TAX ACCOUNTING STANDARD FOR REVENUE RECOGNITION

5.2.6   The Tax Accounting Standard for Revenue Recognition [TAS (RR)] is based on Accounting Standard-9 (AS-9) for Revenue Recognition issued by the ICAI. While recommending the TAS (RR), the Committee made the following changes to AS-9:

         i.            AS-9 recognises both the "proportionate completion method" or "completed service contract method" for recognition of revenue from service transactions.  In order to reduce litigation and alternatives, the TAS (RR) provides that revenue from service transactions shall only be recognised by following the "percentage completion method".

       ii.            Where the ability to assess the ultimate collection with reasonable certainty is lacking, AS-9 provides for postponement of recognition of revenue in relation to any claim. In view of the specific provisions in the Act for bad debts, the postponement of revenue due to uncertainty is restricted to claims for price escalation and export incentives.

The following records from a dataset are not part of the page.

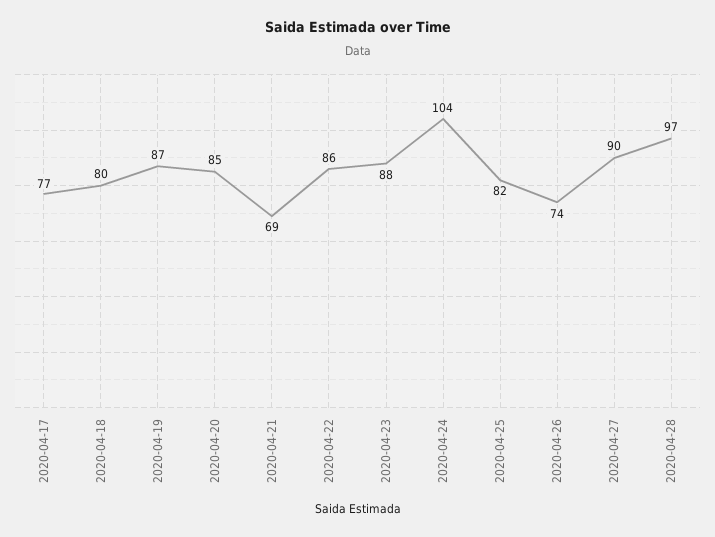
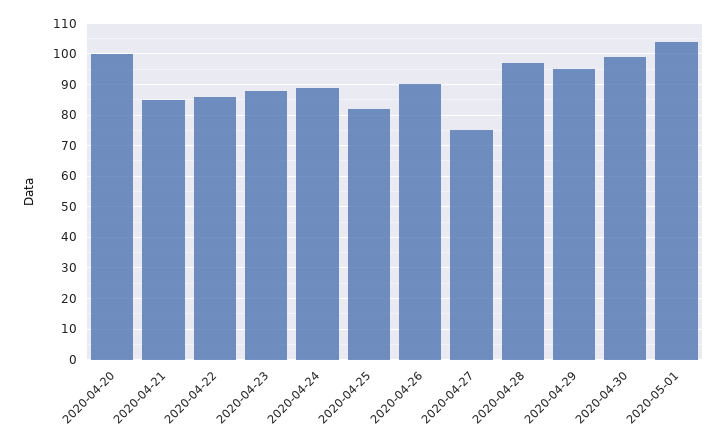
2020-04-17: 77 -> none
2020-04-18: 80 -> none
2020-04-19: 87 -> none
2020-04-20: 85 -> 100
2020-04-21: 69 -> 85
2020-04-24: 104 -> 90
2020-04-26: 74 -> 90
2020-04-27: 90 -> 75
2020-04-29: none -> 95
2020-04-30: none -> 100
2020-05-01: none -> 105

     iii.            As the Act contains specific provisions relating to recognition of income in the nature of dividends, the provisions of AS-9 relating to recognition of dividend is not incorporated in the TAS (RR).

TAX ACCOUNTING STANDARD FOR TANGIBLE FIXED ASSETS

5.2.7  The Tax Accounting Standard  for Tangible Fixed Assets [TAS (FA)] is based on the Accounting Standard-10 Accounting for Fixed Assets (AS-10) issued by the ICAI.  While recommending the TAS (FA) , the Committee recommended following changes to AS-10:

                     i.             AS-10 deals with accounting for all fixed assets subject to certain exceptions such as forest, wasting assets and livestock.  The applicability of TAS (FA) is restricted to tangible fixed assets being land, building, machinery, plant or furniture to make the same consistent with the definition of 'block of assets' as provided in the Act.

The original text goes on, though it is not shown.